**ACTIVITY**: Only lines holding the word "Tłumik" are wanted from the records; copy all of them.

**MATERIAL PROVIDED**:
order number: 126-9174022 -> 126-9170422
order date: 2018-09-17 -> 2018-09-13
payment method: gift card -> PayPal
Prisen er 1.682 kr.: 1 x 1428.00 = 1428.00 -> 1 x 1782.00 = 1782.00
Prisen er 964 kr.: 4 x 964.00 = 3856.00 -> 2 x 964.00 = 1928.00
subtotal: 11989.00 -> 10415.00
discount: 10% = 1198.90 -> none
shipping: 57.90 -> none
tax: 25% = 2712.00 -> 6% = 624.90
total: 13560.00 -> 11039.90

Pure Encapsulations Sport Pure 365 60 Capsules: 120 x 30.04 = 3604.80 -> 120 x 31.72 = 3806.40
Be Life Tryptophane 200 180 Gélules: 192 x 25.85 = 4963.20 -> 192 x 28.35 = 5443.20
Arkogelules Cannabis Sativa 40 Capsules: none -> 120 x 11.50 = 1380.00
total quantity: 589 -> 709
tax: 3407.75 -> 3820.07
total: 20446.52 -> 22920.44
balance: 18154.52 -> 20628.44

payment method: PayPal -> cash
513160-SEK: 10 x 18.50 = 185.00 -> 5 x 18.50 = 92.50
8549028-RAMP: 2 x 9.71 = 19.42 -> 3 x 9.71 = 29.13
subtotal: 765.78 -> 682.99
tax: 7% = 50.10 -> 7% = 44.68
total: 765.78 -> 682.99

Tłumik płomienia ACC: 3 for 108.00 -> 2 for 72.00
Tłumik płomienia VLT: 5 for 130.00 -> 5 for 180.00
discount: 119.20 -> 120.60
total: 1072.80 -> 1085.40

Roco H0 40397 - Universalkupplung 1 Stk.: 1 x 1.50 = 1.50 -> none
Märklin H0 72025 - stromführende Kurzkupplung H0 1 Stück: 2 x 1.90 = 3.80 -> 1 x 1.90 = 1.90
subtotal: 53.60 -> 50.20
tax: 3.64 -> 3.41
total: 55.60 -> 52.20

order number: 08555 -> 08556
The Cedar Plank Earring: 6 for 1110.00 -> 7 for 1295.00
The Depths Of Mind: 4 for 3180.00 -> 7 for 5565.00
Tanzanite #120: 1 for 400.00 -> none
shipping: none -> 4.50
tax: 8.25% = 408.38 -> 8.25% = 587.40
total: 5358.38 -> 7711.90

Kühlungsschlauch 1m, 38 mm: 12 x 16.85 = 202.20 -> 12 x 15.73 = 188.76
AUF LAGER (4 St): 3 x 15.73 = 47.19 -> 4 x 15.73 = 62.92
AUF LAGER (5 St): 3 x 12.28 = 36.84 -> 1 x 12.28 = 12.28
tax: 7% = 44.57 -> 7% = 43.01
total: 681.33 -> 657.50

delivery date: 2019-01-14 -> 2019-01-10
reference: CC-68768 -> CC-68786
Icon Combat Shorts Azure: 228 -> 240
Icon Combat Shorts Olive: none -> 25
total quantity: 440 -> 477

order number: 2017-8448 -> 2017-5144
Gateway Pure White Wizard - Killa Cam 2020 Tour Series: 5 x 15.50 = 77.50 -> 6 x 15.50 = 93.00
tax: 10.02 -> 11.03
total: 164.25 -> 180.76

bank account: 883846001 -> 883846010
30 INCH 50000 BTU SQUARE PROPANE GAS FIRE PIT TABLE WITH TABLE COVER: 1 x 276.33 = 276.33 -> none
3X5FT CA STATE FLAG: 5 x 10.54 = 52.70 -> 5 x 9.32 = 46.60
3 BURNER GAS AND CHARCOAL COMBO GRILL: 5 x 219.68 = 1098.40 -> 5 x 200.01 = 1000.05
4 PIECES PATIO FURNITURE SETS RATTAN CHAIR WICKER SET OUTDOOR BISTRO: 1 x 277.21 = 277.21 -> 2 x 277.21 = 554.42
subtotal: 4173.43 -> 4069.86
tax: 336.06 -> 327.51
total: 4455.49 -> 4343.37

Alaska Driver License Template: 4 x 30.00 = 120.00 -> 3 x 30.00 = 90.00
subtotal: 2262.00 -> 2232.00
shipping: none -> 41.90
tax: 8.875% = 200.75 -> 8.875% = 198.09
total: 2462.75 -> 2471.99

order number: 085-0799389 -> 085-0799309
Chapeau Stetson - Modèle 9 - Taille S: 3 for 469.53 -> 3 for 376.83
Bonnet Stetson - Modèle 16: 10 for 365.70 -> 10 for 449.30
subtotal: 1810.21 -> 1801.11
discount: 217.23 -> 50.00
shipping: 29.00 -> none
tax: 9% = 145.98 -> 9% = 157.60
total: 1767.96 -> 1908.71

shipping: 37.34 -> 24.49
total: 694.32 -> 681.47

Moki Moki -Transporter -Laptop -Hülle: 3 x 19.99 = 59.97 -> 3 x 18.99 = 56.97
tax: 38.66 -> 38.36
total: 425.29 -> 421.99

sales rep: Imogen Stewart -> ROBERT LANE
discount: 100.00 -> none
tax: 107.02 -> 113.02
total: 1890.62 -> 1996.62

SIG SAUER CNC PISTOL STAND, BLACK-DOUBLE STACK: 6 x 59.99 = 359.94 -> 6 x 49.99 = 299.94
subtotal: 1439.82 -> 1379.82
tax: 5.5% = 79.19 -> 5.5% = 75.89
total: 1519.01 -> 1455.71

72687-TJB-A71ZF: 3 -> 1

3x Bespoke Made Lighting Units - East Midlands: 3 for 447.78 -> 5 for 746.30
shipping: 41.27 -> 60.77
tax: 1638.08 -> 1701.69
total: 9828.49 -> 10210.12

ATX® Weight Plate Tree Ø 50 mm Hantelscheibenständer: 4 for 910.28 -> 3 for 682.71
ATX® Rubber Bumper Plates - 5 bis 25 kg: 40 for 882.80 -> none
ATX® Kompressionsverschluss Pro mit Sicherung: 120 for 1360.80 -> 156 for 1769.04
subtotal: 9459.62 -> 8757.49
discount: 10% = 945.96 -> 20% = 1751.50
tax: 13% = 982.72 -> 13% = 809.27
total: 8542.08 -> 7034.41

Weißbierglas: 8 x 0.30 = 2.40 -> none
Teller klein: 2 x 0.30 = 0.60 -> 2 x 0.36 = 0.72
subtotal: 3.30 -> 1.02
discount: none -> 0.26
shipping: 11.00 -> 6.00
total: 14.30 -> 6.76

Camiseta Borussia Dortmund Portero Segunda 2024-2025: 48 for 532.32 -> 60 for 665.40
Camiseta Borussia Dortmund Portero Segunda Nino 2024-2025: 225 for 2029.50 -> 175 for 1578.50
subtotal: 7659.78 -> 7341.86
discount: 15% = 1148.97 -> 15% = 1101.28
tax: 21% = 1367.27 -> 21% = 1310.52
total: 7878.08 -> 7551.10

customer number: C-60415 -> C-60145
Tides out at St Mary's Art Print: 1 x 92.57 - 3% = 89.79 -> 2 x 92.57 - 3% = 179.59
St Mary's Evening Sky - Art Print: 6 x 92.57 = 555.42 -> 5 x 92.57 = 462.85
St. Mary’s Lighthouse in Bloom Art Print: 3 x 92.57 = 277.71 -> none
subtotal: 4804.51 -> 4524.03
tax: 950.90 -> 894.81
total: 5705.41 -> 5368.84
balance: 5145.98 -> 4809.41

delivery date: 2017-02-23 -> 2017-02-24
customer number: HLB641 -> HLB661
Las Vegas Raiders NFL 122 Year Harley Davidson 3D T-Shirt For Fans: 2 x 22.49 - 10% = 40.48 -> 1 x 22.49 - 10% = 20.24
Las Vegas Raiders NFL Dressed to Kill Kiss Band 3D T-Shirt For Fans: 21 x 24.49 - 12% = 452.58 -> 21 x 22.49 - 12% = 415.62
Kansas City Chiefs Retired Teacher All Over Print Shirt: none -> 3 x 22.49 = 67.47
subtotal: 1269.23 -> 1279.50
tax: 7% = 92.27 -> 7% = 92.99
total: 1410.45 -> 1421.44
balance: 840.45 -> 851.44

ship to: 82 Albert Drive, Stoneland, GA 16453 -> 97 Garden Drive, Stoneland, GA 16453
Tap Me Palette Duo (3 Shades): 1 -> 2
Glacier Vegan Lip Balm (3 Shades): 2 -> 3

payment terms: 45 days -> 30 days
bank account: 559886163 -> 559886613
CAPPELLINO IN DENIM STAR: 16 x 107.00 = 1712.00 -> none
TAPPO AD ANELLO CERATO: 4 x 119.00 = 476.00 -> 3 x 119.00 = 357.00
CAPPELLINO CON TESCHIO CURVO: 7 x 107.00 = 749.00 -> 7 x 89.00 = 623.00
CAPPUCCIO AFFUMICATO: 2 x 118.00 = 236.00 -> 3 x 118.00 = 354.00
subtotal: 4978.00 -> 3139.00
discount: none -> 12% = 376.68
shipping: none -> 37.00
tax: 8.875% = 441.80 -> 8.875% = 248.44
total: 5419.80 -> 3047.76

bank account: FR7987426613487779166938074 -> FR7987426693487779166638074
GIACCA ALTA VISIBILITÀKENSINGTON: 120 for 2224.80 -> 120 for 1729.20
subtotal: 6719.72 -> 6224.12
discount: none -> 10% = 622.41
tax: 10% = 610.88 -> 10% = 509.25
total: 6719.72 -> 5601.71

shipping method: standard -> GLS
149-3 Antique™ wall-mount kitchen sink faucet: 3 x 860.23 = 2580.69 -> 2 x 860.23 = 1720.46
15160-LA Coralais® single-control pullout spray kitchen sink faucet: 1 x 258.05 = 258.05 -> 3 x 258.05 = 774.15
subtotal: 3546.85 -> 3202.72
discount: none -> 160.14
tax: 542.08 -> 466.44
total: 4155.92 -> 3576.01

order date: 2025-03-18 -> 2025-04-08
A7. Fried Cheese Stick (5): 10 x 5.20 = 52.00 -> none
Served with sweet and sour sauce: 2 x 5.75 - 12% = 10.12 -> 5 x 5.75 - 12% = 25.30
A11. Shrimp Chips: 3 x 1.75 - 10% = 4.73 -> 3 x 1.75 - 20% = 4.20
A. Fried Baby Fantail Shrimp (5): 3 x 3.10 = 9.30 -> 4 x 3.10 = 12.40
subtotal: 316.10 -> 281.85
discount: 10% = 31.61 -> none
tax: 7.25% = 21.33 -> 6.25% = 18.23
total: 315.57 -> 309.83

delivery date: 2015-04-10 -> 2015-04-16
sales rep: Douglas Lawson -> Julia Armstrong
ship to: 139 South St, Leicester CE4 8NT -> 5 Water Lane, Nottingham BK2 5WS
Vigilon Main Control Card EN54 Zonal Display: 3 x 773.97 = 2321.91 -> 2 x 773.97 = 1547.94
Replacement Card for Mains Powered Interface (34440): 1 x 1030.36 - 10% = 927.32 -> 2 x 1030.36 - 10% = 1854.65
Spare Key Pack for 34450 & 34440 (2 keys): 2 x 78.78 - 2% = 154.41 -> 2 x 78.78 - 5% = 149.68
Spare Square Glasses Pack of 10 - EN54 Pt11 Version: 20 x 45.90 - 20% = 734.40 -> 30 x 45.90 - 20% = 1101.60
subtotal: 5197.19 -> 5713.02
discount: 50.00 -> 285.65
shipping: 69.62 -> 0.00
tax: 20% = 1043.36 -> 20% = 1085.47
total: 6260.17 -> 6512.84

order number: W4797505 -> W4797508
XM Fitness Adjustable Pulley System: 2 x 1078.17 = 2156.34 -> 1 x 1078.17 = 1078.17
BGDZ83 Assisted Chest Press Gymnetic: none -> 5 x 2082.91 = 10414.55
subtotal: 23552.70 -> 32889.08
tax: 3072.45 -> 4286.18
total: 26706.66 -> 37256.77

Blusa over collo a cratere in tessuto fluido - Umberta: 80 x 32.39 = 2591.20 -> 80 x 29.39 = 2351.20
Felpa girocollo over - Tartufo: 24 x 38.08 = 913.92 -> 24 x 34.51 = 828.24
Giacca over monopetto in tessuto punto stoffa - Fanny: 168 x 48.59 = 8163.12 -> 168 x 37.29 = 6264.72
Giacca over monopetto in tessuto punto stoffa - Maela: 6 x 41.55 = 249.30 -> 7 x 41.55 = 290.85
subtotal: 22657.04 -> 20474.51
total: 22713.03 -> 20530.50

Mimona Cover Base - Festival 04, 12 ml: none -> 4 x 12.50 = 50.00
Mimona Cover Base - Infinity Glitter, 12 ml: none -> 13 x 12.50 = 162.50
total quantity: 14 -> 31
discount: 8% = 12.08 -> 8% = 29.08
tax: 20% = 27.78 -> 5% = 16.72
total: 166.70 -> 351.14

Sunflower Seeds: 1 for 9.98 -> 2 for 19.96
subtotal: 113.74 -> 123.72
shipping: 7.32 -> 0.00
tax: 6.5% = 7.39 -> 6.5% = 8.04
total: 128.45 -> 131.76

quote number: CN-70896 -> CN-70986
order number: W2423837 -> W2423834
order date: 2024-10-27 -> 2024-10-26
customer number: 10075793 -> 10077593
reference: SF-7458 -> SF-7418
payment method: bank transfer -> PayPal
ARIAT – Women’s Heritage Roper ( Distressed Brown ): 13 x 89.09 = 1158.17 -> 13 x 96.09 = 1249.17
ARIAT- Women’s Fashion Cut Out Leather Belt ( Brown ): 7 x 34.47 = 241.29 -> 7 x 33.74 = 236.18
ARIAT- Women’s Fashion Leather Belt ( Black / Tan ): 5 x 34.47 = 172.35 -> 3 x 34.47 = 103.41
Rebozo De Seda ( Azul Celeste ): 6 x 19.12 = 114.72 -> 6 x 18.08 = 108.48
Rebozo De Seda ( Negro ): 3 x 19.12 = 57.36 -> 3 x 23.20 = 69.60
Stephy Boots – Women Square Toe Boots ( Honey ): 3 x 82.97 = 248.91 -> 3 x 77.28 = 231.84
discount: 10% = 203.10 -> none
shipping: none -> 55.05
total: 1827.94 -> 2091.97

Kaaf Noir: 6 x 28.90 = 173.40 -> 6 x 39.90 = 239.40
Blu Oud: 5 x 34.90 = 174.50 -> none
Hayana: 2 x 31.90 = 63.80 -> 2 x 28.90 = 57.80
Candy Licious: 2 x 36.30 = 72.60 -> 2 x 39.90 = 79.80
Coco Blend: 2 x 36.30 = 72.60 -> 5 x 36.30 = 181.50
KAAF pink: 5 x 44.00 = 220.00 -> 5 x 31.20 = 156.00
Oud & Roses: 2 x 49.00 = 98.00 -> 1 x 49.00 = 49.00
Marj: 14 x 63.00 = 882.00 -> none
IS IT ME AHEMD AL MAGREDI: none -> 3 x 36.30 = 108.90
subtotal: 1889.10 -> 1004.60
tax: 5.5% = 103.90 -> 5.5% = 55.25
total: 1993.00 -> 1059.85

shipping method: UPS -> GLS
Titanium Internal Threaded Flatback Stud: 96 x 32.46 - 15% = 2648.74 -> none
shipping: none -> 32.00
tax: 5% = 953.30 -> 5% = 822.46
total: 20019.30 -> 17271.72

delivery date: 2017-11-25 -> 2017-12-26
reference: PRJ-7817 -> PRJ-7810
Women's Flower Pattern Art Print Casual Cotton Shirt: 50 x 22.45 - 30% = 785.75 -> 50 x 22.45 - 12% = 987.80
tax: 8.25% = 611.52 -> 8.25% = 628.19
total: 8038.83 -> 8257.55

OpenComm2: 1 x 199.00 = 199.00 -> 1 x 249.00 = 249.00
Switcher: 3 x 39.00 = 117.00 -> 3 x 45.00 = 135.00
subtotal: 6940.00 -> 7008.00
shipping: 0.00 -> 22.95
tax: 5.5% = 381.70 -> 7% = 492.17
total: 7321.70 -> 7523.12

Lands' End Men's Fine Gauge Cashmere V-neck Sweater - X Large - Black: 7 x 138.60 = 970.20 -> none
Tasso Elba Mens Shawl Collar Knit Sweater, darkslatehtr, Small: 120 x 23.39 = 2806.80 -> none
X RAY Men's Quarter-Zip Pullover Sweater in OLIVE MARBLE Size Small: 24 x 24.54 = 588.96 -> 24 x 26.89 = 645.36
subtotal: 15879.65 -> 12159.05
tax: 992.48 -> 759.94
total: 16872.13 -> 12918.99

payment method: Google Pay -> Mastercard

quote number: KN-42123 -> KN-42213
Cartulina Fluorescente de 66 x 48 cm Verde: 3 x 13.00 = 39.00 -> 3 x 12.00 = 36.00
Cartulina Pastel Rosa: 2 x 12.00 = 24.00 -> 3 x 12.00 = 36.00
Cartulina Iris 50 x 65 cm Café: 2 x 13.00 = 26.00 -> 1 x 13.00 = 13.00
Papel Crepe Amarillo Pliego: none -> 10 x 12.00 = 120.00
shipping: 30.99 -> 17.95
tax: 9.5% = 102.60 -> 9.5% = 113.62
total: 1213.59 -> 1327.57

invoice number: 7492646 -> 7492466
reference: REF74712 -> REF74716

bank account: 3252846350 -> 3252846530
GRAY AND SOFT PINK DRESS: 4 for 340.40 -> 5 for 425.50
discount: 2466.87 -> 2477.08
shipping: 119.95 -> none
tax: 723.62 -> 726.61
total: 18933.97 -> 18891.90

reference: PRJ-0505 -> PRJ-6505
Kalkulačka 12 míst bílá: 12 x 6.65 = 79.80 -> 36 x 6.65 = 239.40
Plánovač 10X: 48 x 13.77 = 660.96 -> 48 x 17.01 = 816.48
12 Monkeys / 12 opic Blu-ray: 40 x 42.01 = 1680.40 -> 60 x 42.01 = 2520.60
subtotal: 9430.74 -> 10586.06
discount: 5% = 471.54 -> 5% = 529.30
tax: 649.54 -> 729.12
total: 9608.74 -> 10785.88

**OUTPUT BELOW**:
Tłumik płomienia ACC: 3 for 108.00 -> 2 for 72.00
Tłumik płomienia VLT: 5 for 130.00 -> 5 for 180.00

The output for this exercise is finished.